Course: Foundations of Strategy and Organization (STMG555-13A)
Student Name: Nguyen Hoang Quan
University of Waikato
ID Number: 1206964
Summary of Agency Theory
The theory divides firms and other profit-oriented organizations into two subdivisions, namely principal and agent. Principal represents shareholders whilst agent characterizes managers, executives or other employees among a company. Basically, a principal delegates work to an agent with only one requirement of maximizing profit for the firm. However, each of the subdivisions has their own self-interest, different goals and therefore differentiates their attitudes toward risks they take in the company. Hence, there should be regulations and corporate control mechanisms in place with binding contracts to clarify principal’s interest while ensuring agent’s duties on a par with company’s strategic plans. Subsequently, both risk-taking parties will act with due care and diligence for the best interest of the firm. Reaction
According to Denis et al. (1999), there is a strong negative relation between executive’s ownership and diversification.

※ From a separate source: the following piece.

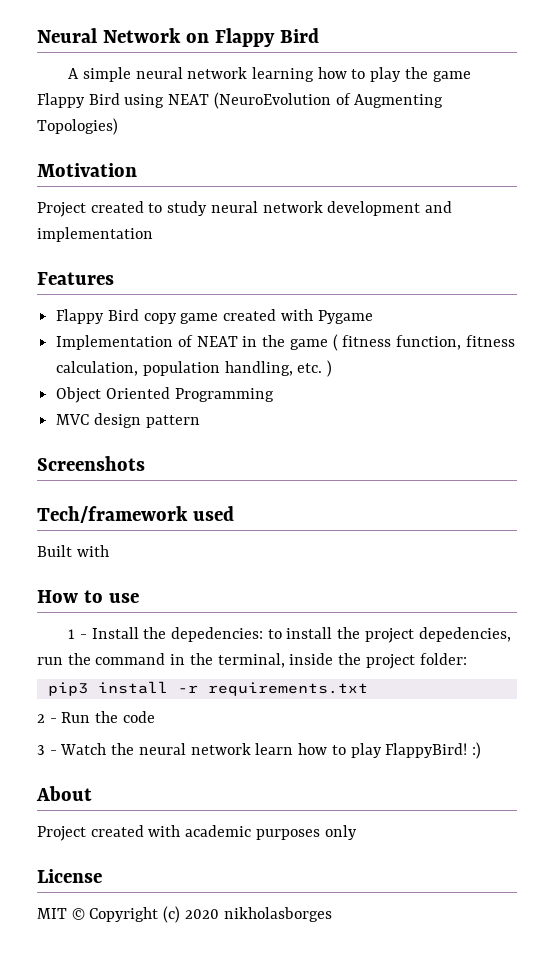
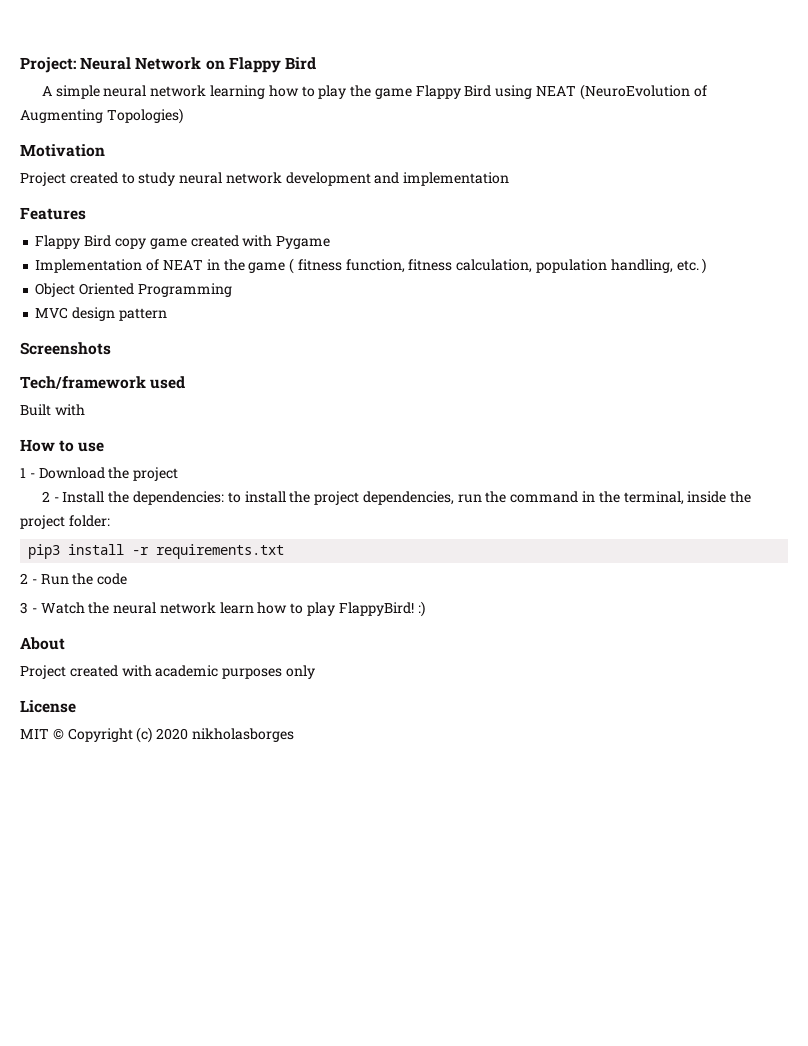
- Neural Network on Flappy Bird
+ Project: Neural Network on Flappy Bird
- 1 - Install the depedencies: to install the project depedencies, run the command in the terminal, inside the project folder:
+ 1 - Download the project
+ 2 - Install the dependencies: to install the project dependencies, run the command in the terminal, inside the project folder:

The author takes the view that if executives own a significant part of company shares, they must have substantial power in the company’s decision making process. They therefore do not want to diversify their businesses, and firm’s investment portfolio will decline in terms of variety. What Denis et al. (1999) believe is that managers are relatively afraid of taking the risk by investing in too many different projects in lieu of focusing in a fewer fields to effectively use their capacity. Hence, managerial-ownership oriented companies tend to avoid threats by focusing in a smaller range of investments. However, I do not support this argument. I suppose that managers in the role of the main shareholders will be most afraid of how to control and minimize risks for the firm in prior to go beyond the break-even point. Thus, they...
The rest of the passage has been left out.